Wet opheffing verpandingsverboden verruimt financieringsmogelijkheden
Na jaren voorbereiding is het dan zover: per 1 juli 2025 is de Wet opheffing verpandingsverboden een feit. Deze nieuwe wet zorgt ervoor dat bedongen cessie- en verpandingsverboden voortaan nietig zijn. Het doel van de nieuwe wet is om de financieringsmogelijkheden van bedrijven, en dan vooral van het midden- en kleinbedrijf (‘MKB’), te vergroten.
Wijziging artikel 3:83 BW
In de praktijk blijken veel ondernemingen hun handelsvorderingen – bijvoorbeeld uit geleverde goederen of diensten – niet te kunnen gebruiken als onderpand voor financiering, omdat dit vaak contractueel is uitgesloten op grond van artikel 3:83 BW. De nieuwe wet wijzigt artikel 3:83 BW door een nieuw lid 3 toe te voegen. Het huidige lid 3 wordt het nieuwe lid 5. In het nieuwe lid 3 wordt bepaald dat een beding tussen schuldeiser en schuldenaar dat de overdracht of verpanding van bedrijfsmatig verkregen vorderingen uitsluit, nietig is. Hiermee wordt een uitzondering gemaakt op de contractsvrijheid, specifiek voor geldvorderingen die voortkomen uit commerciële activiteiten.
Uitzonderingen
Niet alle vorderingen vallen onder deze nieuwe regeling. De volgende categorieën zijn op grond van (het nieuwe) lid 4 uitgezonderd:
(i.) vorderingen uit gesyndiceerde leningen (leningen met meerdere kredietverstrekkers);
(ii.) vorderingen uit betaal- en spaarrekeningen;
(iii.) vorderingen van of op clearinginstellingen, centrale banken of verrekeningsinstituten;
(iv.) vorderingen op geblokkeerde rekeningen voor fiscale afdrachten.
Resumé
De belangrijkste wijzigingen op een rij:
(i.) nietigverklaring van overdrachts- en verpandingsverboden: bedingen tussen schuldeiser en schuldenaar die overdracht of verpanding van handelsvorderingen uitsluiten of beperken, zijn straks niet geldig. Dit geldt zowel voor goederenrechtelijke als verbintenisrechtelijke verboden;
(ii.) verplichte schriftelijke mededeling: wanneer een vordering wordt overgedragen of verpand, moet dat voortaan schriftelijk worden meegedeeld aan de schuldenaar. Mondeling of stilzwijgend melden volstaat niet;
(iii.) terugwerkende kracht voor bestaande bedingen: de wet geldt niet alleen voor nieuwe contracten. Ook bestaande verboden worden nietig drie maanden na inwerkingtreding, dus per 1 oktober 2025.

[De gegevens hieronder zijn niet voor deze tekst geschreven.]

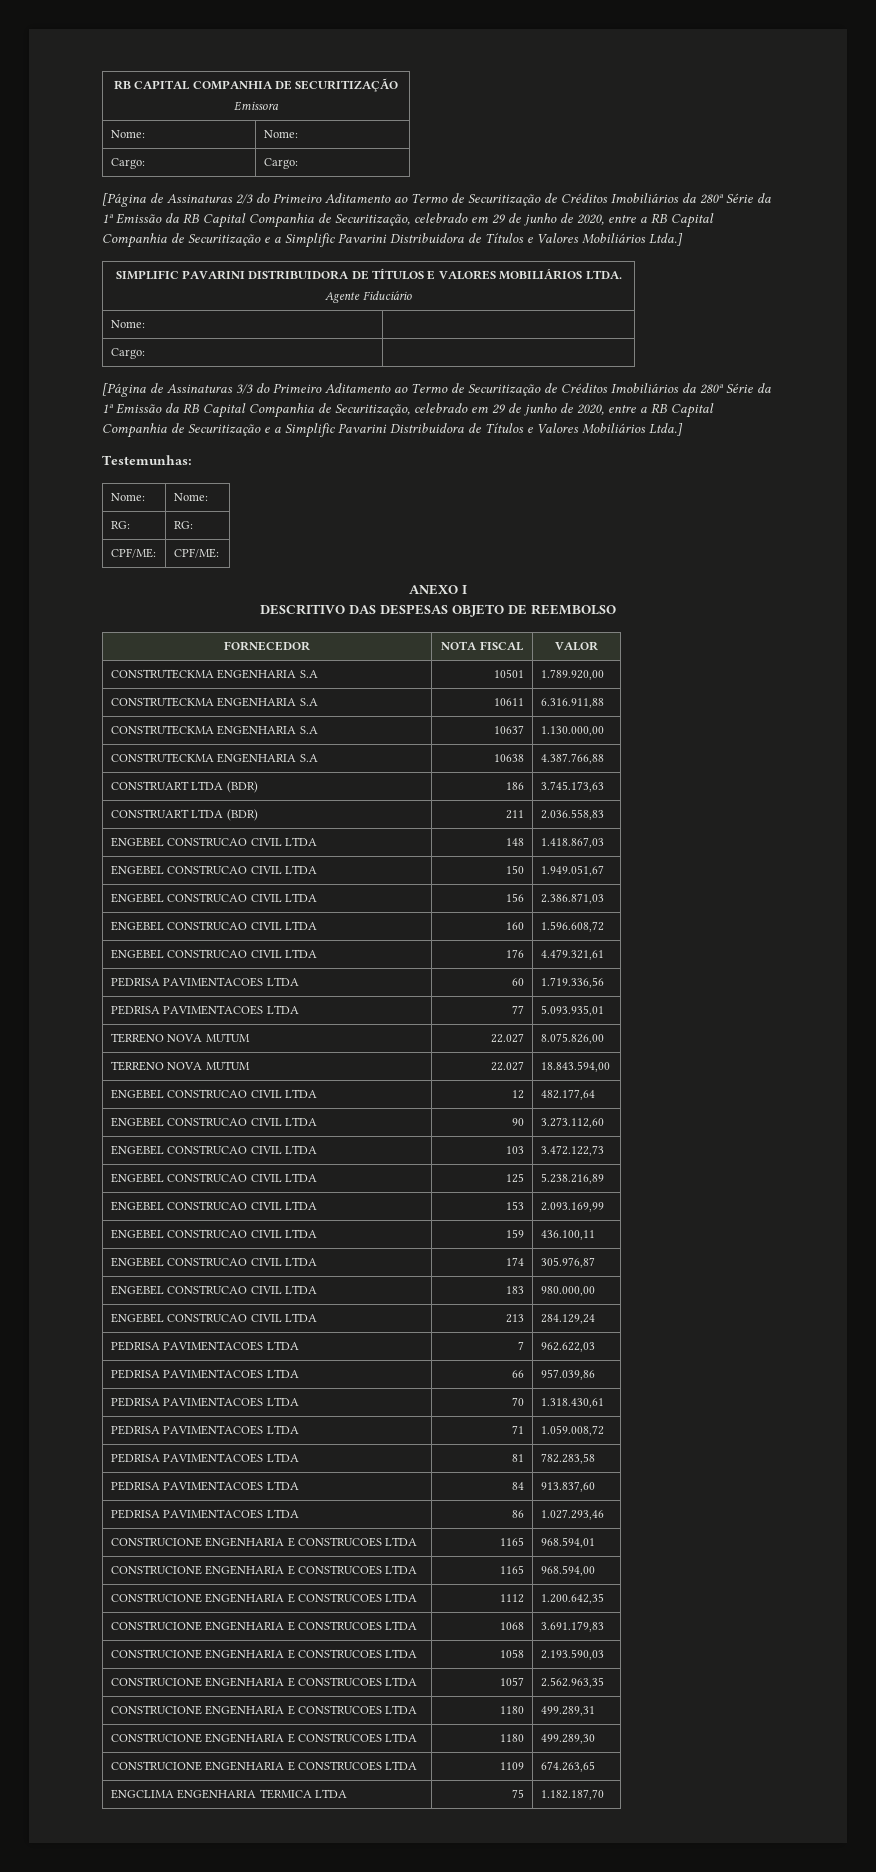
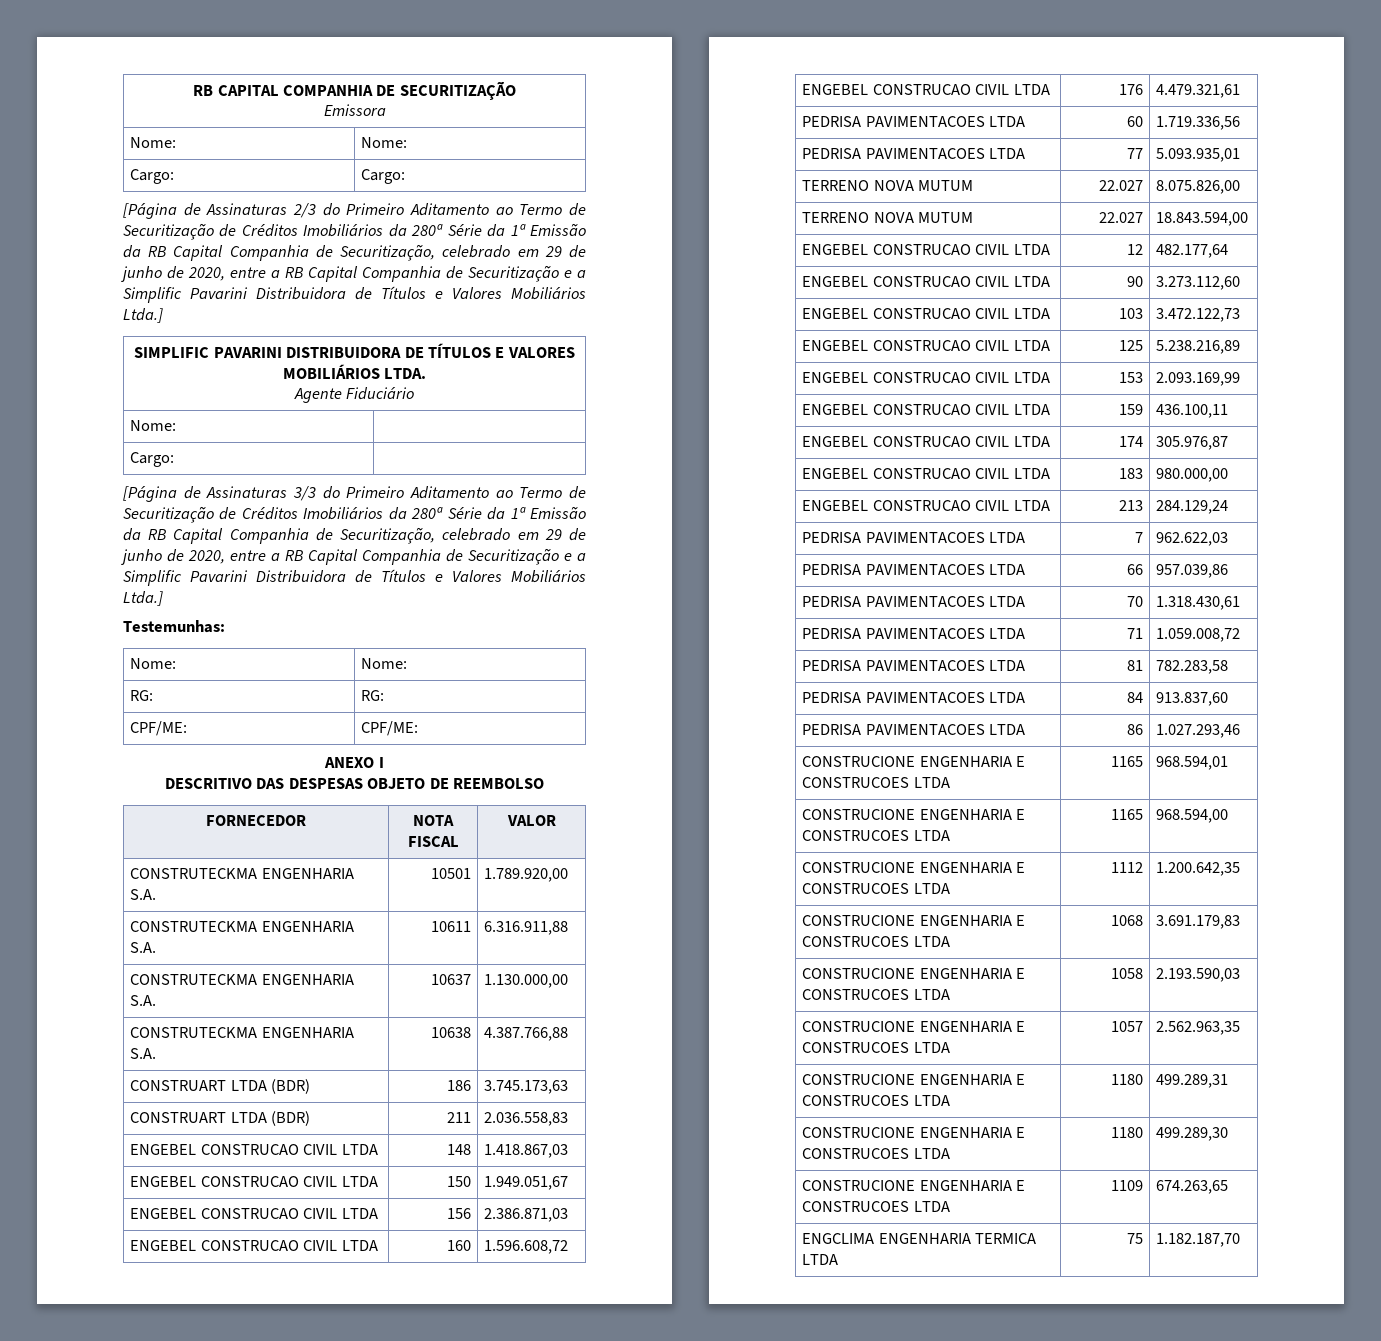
- CONSTRUTECKMA ENGENHARIA S.A | 10501 | 1.789.920,00
+ CONSTRUTECKMA ENGENHARIA S.A. | 10501 | 1.789.920,00
- CONSTRUTECKMA ENGENHARIA S.A | 10611 | 6.316.911,88
+ CONSTRUTECKMA ENGENHARIA S.A. | 10611 | 6.316.911,88
- CONSTRUTECKMA ENGENHARIA S.A | 10637 | 1.130.000,00
+ CONSTRUTECKMA ENGENHARIA S.A. | 10637 | 1.130.000,00
- CONSTRUTECKMA ENGENHARIA S.A | 10638 | 4.387.766,88
+ CONSTRUTECKMA ENGENHARIA S.A. | 10638 | 4.387.766,88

Handelsvorderingen kunnen dus voortaan worden ingezet voor financiering via bijvoorbeeld factoring of verpanding, ook als daarover voorheen afspraken waren gemaakt die dat uitsloten. Ook boetebedingen of opzegclausules bij cessie/verpanding zijn in principe nietig. Voorheen moesten financiers vaak uitvoerig nagaan of vorderingen überhaupt verpandbaar waren. Dit leverde juridische onzekerheid op en beperkte het gebruik van debiteuren als onderpand. Een kredietnemer kan hierdoor niet meer verhinderen dat zijn financier de lening doorverkoopt aan een derde en financiers kunnen er in beginsel van uitgaan dat commerciële vorderingen wél verpandbaar zijn, wat de financieringspraktijk aanzienlijk vereenvoudigt.
Vervolg
De wet wordt de eerste twee jaar gemonitord en vier jaar na inwerkingtreding geëvalueerd. Of de beoogde impuls voor het MKB daadwerkelijk wordt gerealiseerd, zal dan duidelijk worden. Voor nu geldt: analyseer contracten. Bekijk welke bestaande contracten niet-overdraagbaarheidsbedingen bevatten. Deze verliezen binnenkort hun werking. En tot slot: let erop dat mededelingen over overdrachten of verpanding goed worden verwerkt en geregistreerd.